▸ **Web page revision data**
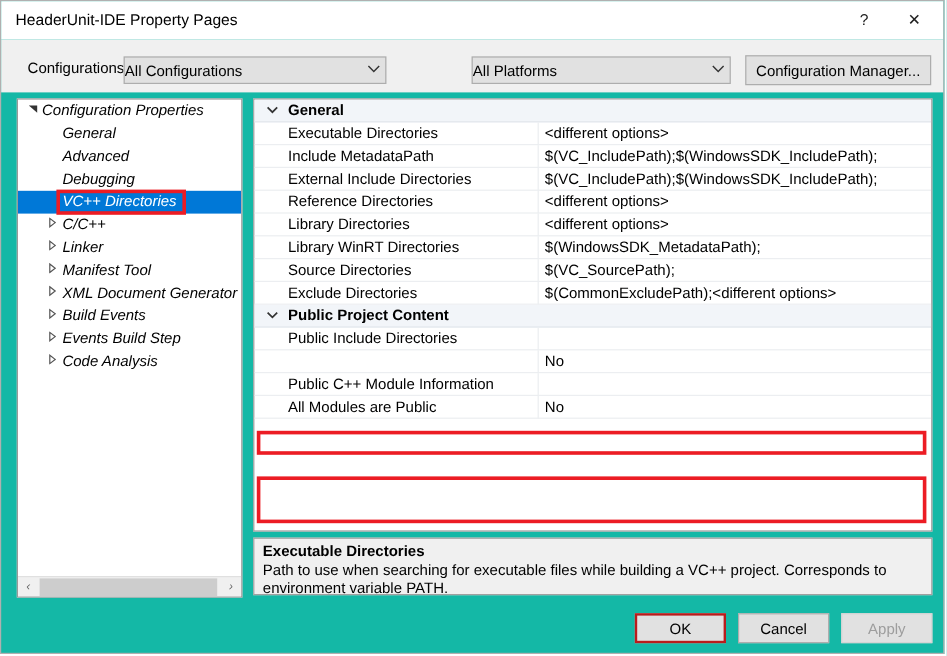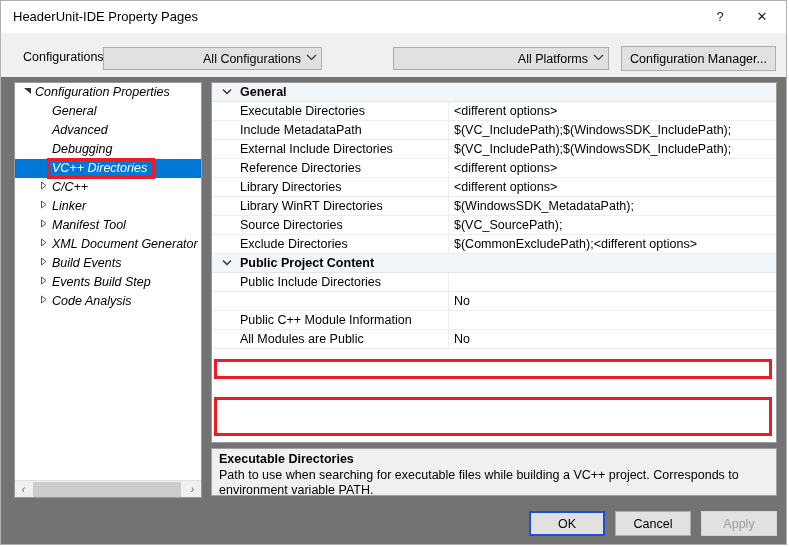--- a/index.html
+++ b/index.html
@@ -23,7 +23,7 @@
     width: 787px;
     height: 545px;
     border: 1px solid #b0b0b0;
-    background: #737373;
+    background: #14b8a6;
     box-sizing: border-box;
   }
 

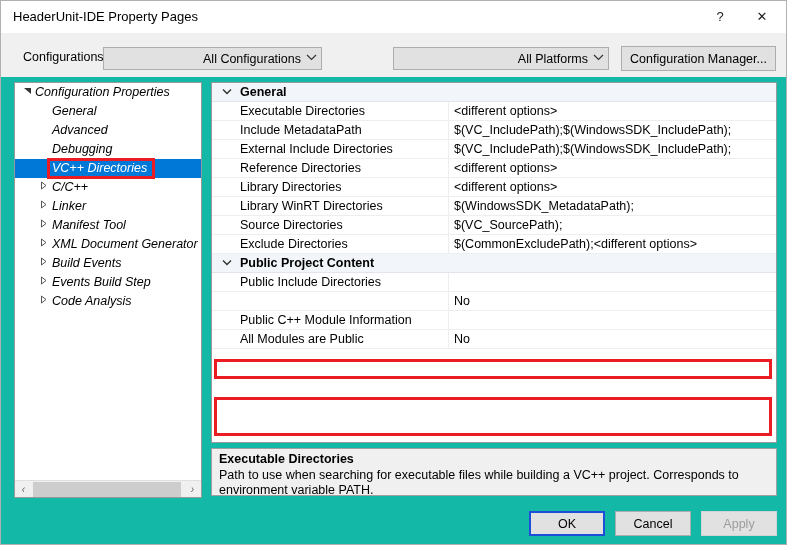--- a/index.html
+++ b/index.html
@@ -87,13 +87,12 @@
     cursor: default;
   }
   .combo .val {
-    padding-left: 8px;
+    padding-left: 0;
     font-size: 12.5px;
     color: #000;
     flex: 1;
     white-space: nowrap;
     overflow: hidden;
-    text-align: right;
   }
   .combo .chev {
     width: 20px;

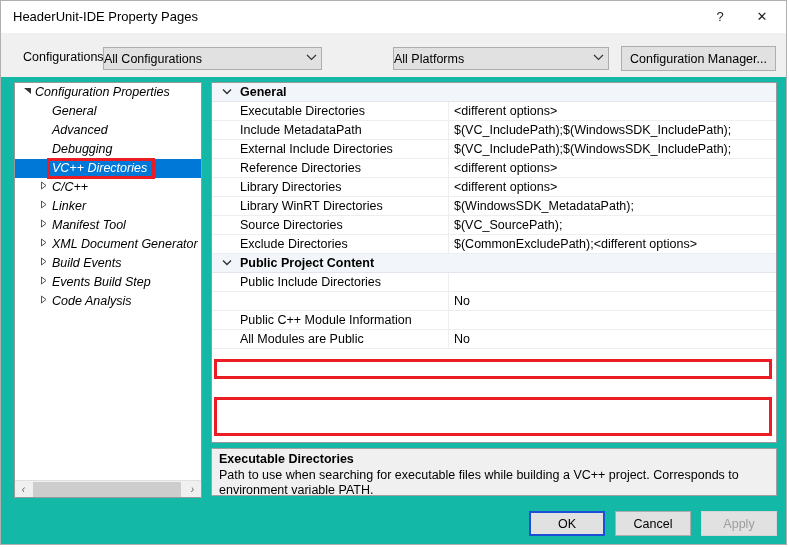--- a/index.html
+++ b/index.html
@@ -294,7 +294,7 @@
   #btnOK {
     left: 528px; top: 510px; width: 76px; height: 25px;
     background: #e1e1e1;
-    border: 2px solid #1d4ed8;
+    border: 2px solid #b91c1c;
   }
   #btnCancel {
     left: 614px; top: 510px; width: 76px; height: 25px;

▸ **Aim of the exercise**
All lines from the one with "-294,7 +294,7 @@" through the end of the data must be repeated exactly, and nothing else may be repeated.

▸ **Result of this task**
@@ -294,7 +294,7 @@
   #btnOK {
     left: 528px; top: 510px; width: 76px; height: 25px;
     background: #e1e1e1;
-    border: 2px solid #1d4ed8;
+    border: 2px solid #b91c1c;
   }
   #btnCancel {
     left: 614px; top: 510px; width: 76px; height: 25px;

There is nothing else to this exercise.